Арсений яростно принимался слушать музыку. Артист очень своеобразно понимал Пятнадцатую рапсодию Листа. Высокая техника, вполне достойная похвал и львиных гонораров, помогала ему делать из произведения то, чего никогда не писал композитор. Исполнитель подчеркнул минорность марша; тихую лиричность средних частей он раскрывал как величайшее разочарование народа; самое восстание становилось не творчеством, а лишь трагедией пришедших в движение масс. Ирония переходила в прямую издевку, и тогда по клавишам, проваливаясь в мостовинах и давясь друг от друга, бестолково и отвратительно бежала расстреливаемая толпа. Его искусство, таким образом, принимало сознательный политический оттенок; Арсений плохо знал музыку и принимал на веру его циническое толкование. Он слушал с закрытыми глазами - принято думать, что это удесятеряет зоркость, но в усталых от пьянок и бессонниц зрачках плавали только медлительные цветные пятна - как бы копошились и терлись друг о друга толстые непрозрачные молекулы. И вдруг поверилось - он властен уничтожить все это одним мановением век, набухших и болезненных. Стоило раскрыть глаза, и все распылится, все станет наоборот, и опять победная юность вложит в руки его романтическую винтовку...
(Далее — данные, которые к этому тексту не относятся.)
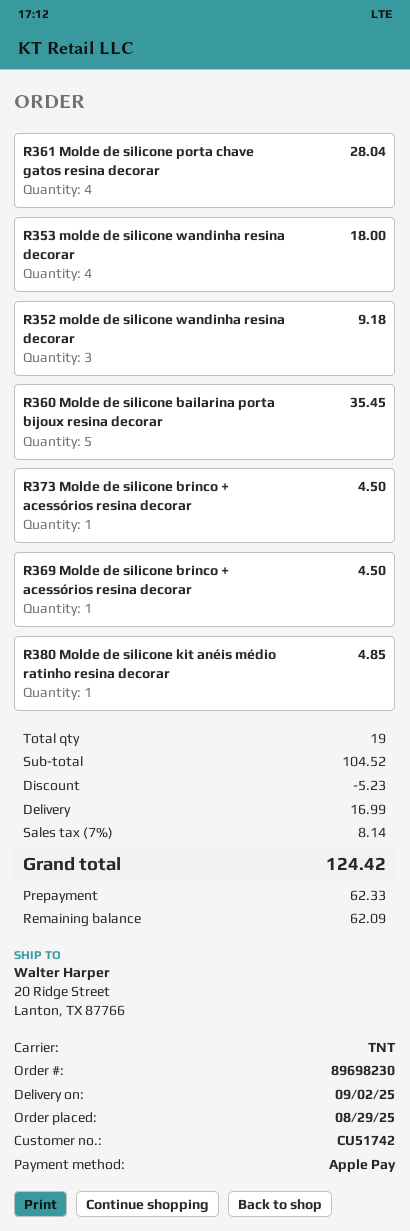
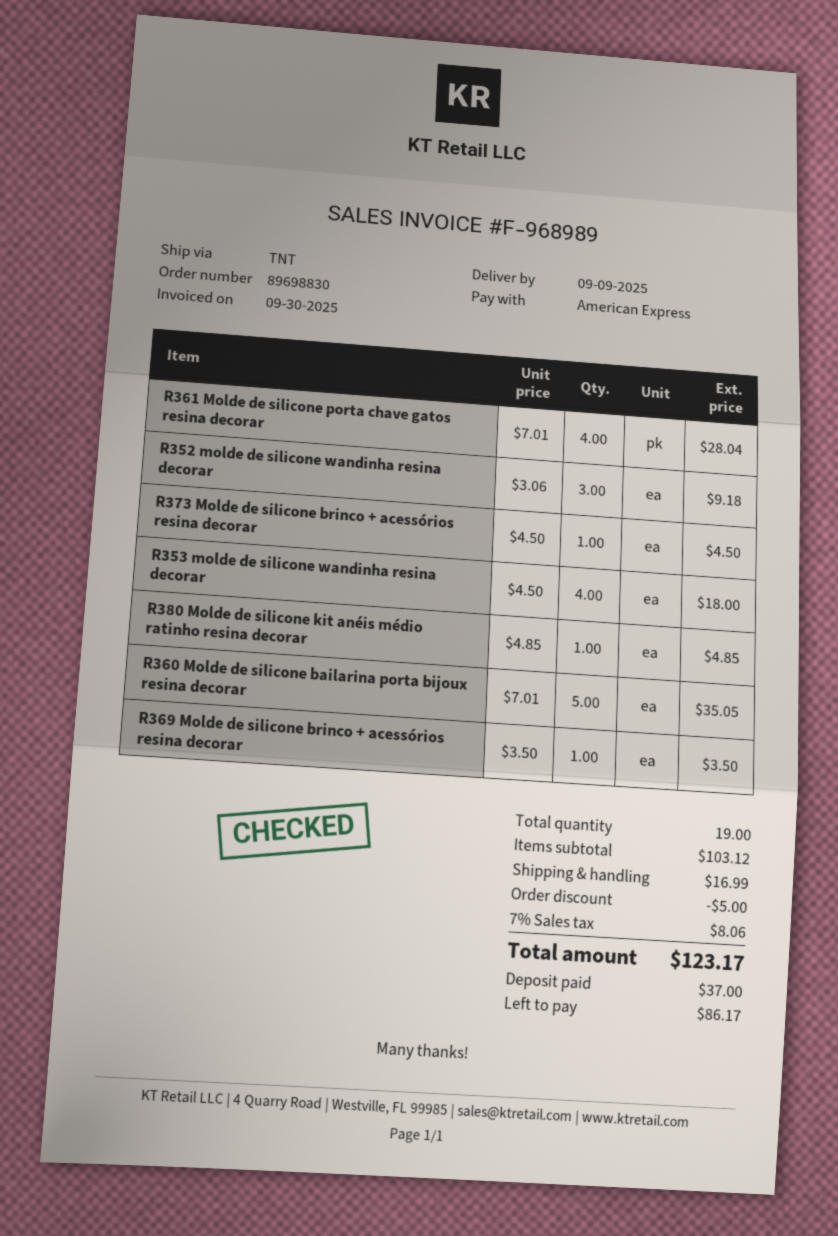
order number: 89698230 -> 89698830
delivery date: 2025-09-02 -> 2025-09-09
payment method: Apple Pay -> American Express
R360 Molde de silicone bailarina porta bijoux resina decorar: 5 for 35.45 -> 5 for 35.05
R369 Molde de silicone brinco + acessórios resina decorar: 1 for 4.50 -> 1 for 3.50
subtotal: 104.52 -> 103.12
discount: 5.23 -> 5.00
tax: 7% = 8.14 -> 7% = 8.06
total: 124.42 -> 123.17
deposit: 62.33 -> 37.00
balance: 62.09 -> 86.17

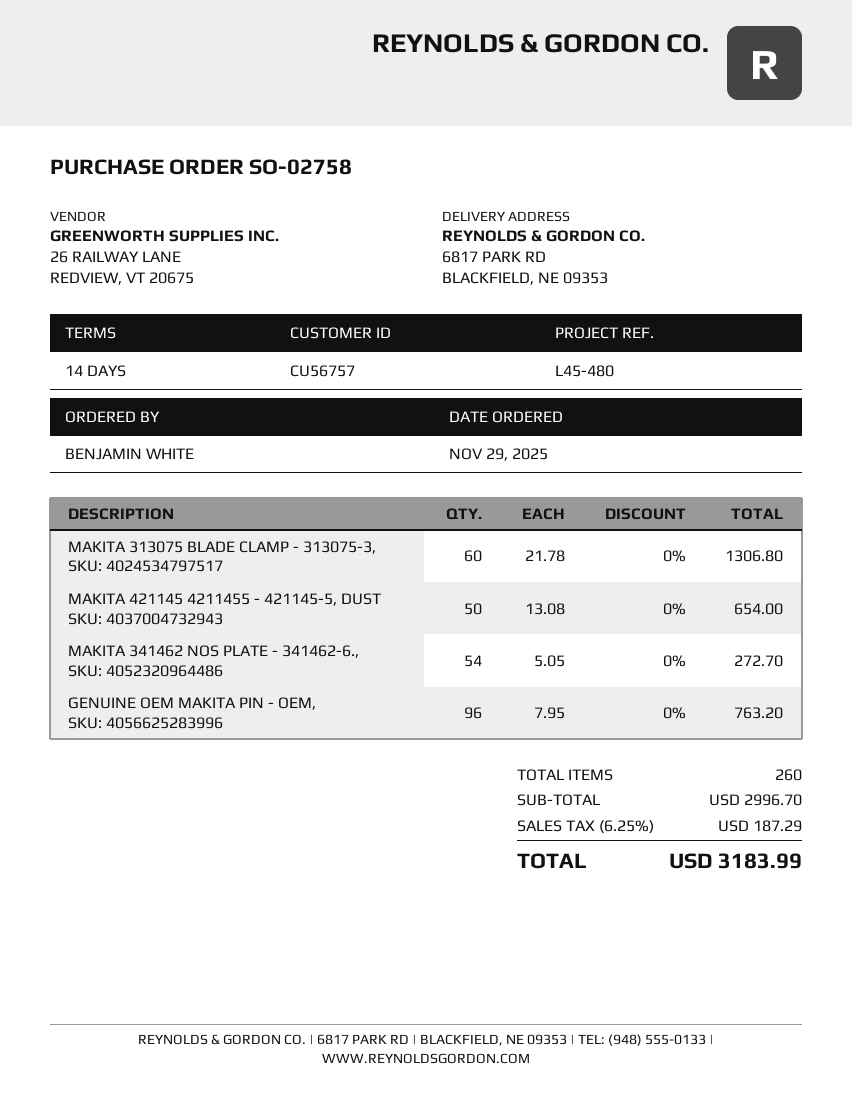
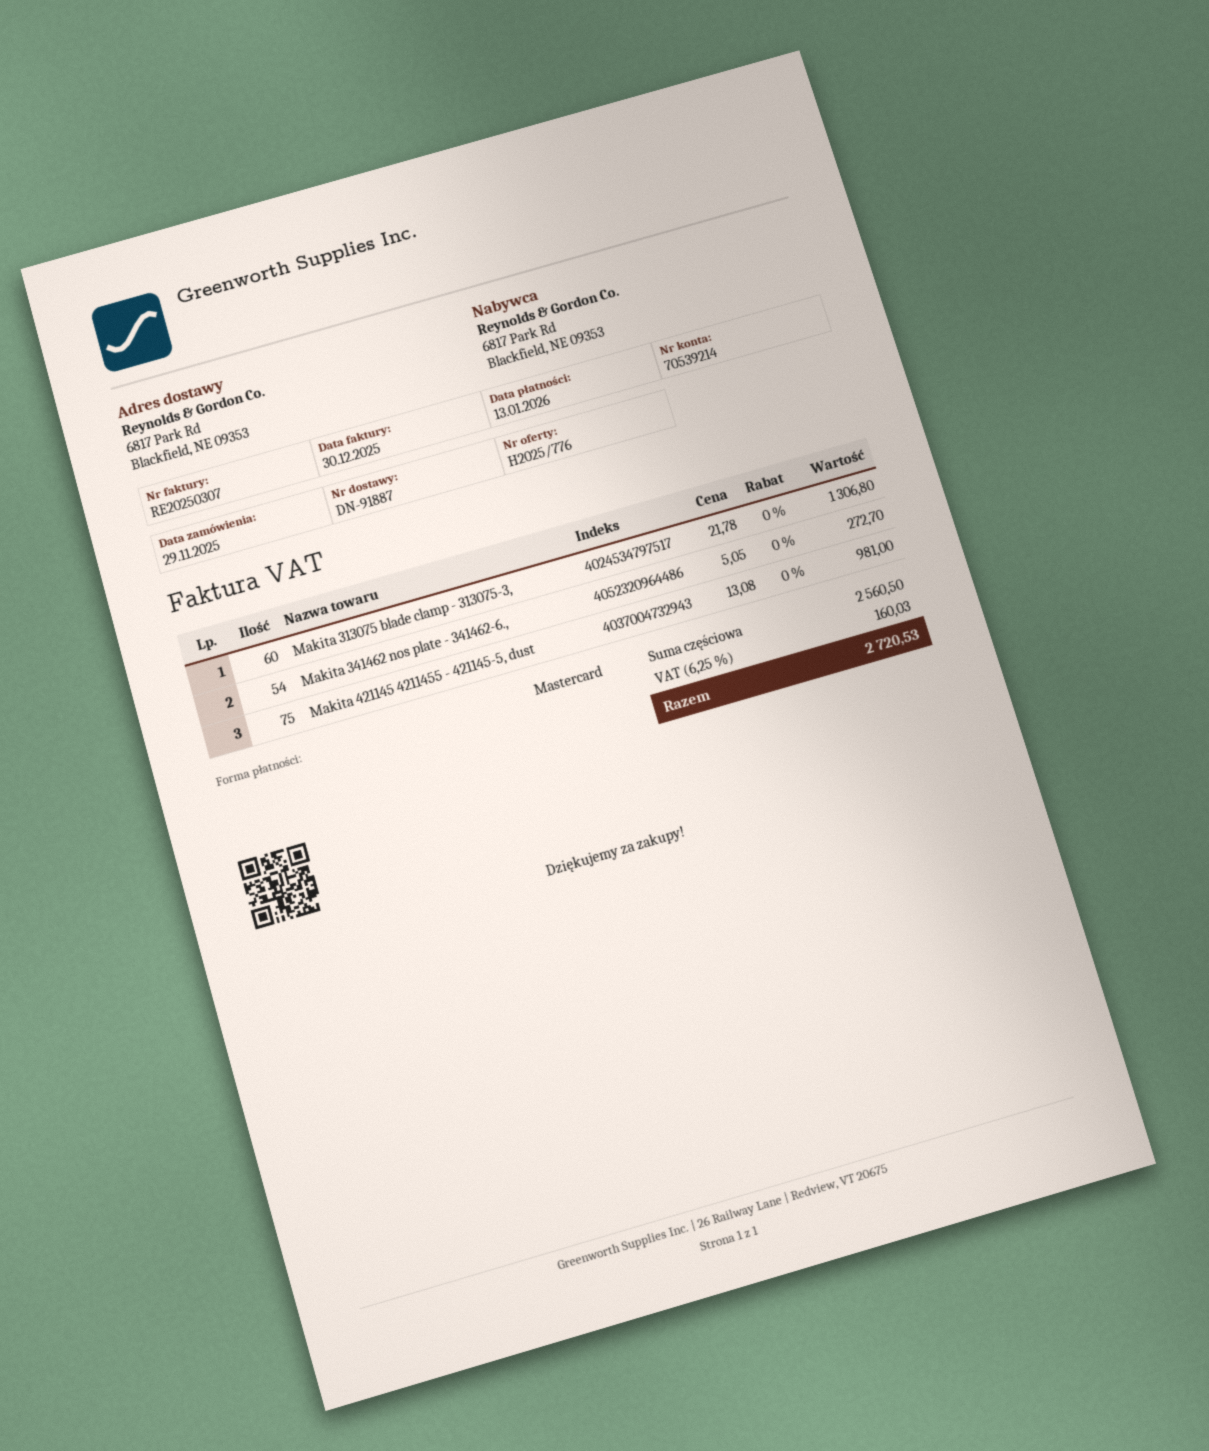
MAKITA 421145 4211455 - 421145-5, DUST: 50 x 13.08 = 654.00 -> 75 x 13.08 = 981.00
GENUINE OEM MAKITA PIN - OEM,: 96 x 7.95 = 763.20 -> none
subtotal: 2996.70 -> 2560.50
tax: 6.25% = 187.29 -> 6.25% = 160.03
total: 3183.99 -> 2720.53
- Да, когда они умирают - они герои, а когда хотят есть обыватели! - шипело рядом.
Он раскрыл глаза; действительность была сильнее, и нечем было ее сокрушать. Невыразимого благородства - ибо ложь любит опрятные гнезда! старик повествовал про свой доклад в высоком учрежденье, но теперь он подходил к нему иначе, раскрывая и заостряя его в обратном смысле, и самая враждебная критика не могла равняться с его собственной, трезвой и беспощадной оценкой. Тяжелые, чуть разъехавшиеся глаза Арсения передвинулись на него, и тот, мгновенно умолкнув, с явной растерянностью начал поправлять галстук. В течение последующей, очень недвусмысленной паузы все присутствующие уставились на Арсения.